Table of Contents
Journal of Food Processing
Volume 2014 (2014), Article ID 918018, 7 pages
Research Article

Evaluation of Nitrite Radical Scavenging Properties of Selected Zimbabwean Plant Extracts and Their Phytoconstituents

1School of Pharmacy, College of Health Sciences, University of Zimbabwe, Mt. Pleasant, Harare, Zimbabwe
2Department of Biochemistry, University of Zimbabwe, Mt. Pleasant, Harare, Zimbabwe
3Biomolecular Interactions Analyses Group, Department of Biochemistry, University of Zimbabwe, P.O. Box MP 167, Mt. Pleasant, Harare, Zimbabwe

Received 6 December 2013; Accepted 4 March 2014; Published 6 April 2014

Academic Editor: Vassiliki Oreopoulou

Copyright © 2014 Fadzai Boora et al. This is an open access article distributed under the Creative Commons Attribution License, which permits unrestricted use, distribution, and reproduction in any medium, provided the original work is properly cited.

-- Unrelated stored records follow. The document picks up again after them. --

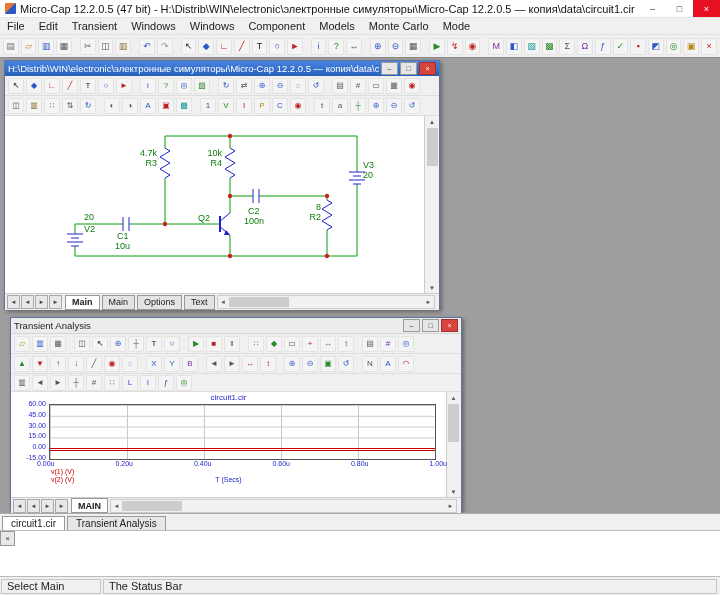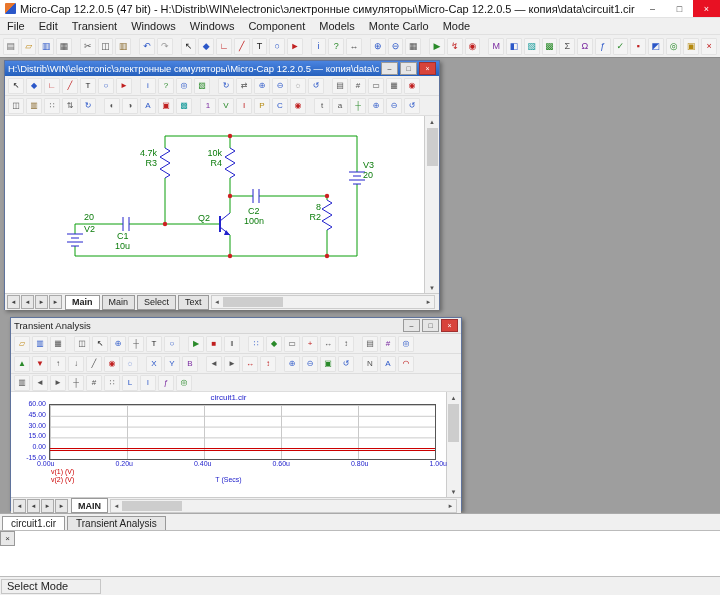--- a/index.html
+++ b/index.html
@@ -488,7 +488,7 @@
 
       <span class="tab sel">Main</span>
           <span class="tab">Main</span>
-          <span class="tab">Select</span>
+          <span class="tab">Options</span>
           <span class="tab">Text</span>
         </span>
       <div class="hscroll">

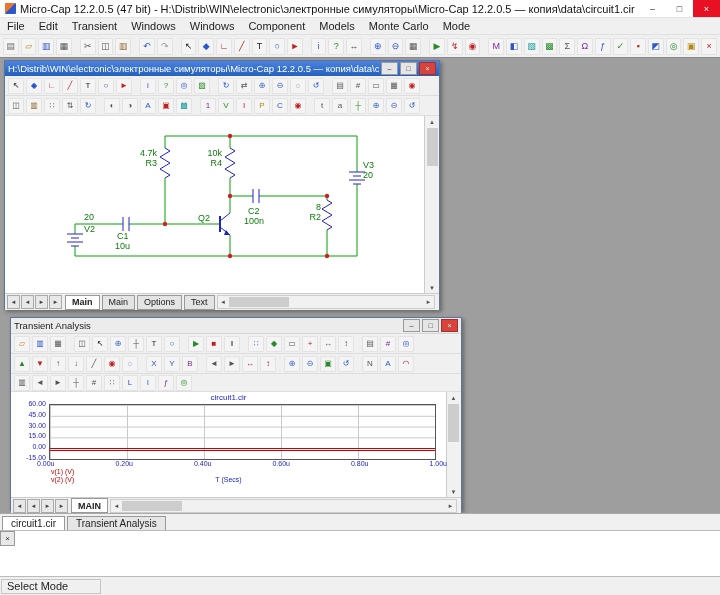--- a/index.html
+++ b/index.html
@@ -751,7 +751,7 @@
 </div>
 
 <div class="statusbar">
-  <div class="status-cell mode">Select Mode</div>
+  <div class="status-cell mode">Select Main</div>
 </div>
 
 </body></html>

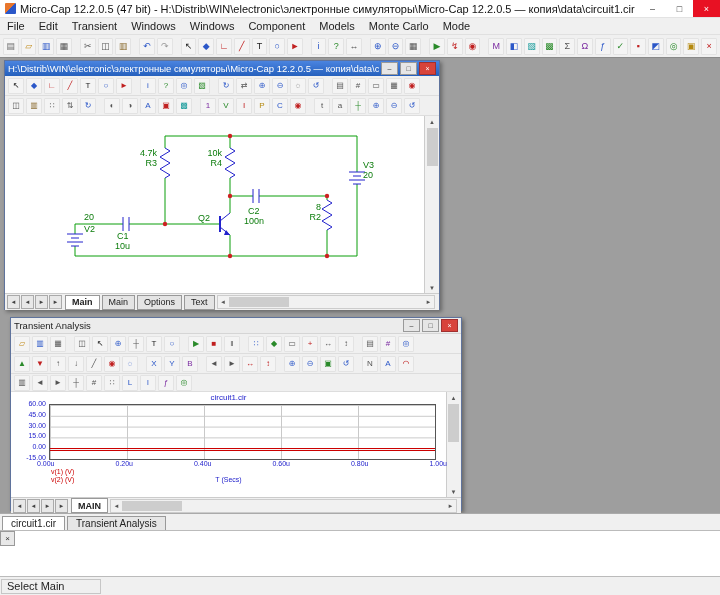--- a/index.html
+++ b/index.html
@@ -752,6 +752,7 @@
 
 <div class="statusbar">
   <div class="status-cell mode">Select Main</div>
+  <div class="status-cell msg">The Status Bar</div>
 </div>
 
 </body></html>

Oxidative stress resulting from accumulation of reactive oxygen species has been associated with disease. The search for natural antioxidants of plant origin is necessitated by the side effects associated with synthetic antioxidants currently available. The objective of the study was to determine the antioxidant activity of Combretum zeyheri, Combretum platypetalum, and Parinari curatellifolia extracts by determining nitrite radical scavenging ability. The nitrite radical scavenging assay was used to evaluate the antioxidant potential of the extracts. The total flavonoid content of P. curatellifolia methanol extract was determined by the aluminium calorimetric method. The aqueous and ethanolic leaf extracts of C. zeyheri, C. platypetalum, and P. curatellifolia extracts exhibited nitrite radical scavenging activity. The results show the scavenging activity in the order of potency: P. curatellifolia > C. platypetalum > C. zeyheri with concentration values of 103 µg/mL, 158 µg/mL, and 188 µg/mL for the ethanol extracts and 92.5 µg/mL, 97.5 µg/mL, and 198 µg/mL for the water extracts, respectively. P. curatellifolia ethanol extract was the most potent and the total flavonoid content was estimated to be 0.4 ± 0.05 mg/g quercetin and could account for the activity. Thus, our findings provide evidence that C. zeyheri, C. platypetalum, and P. curatellifolia leaf extracts could be potential sources of natural antioxidants.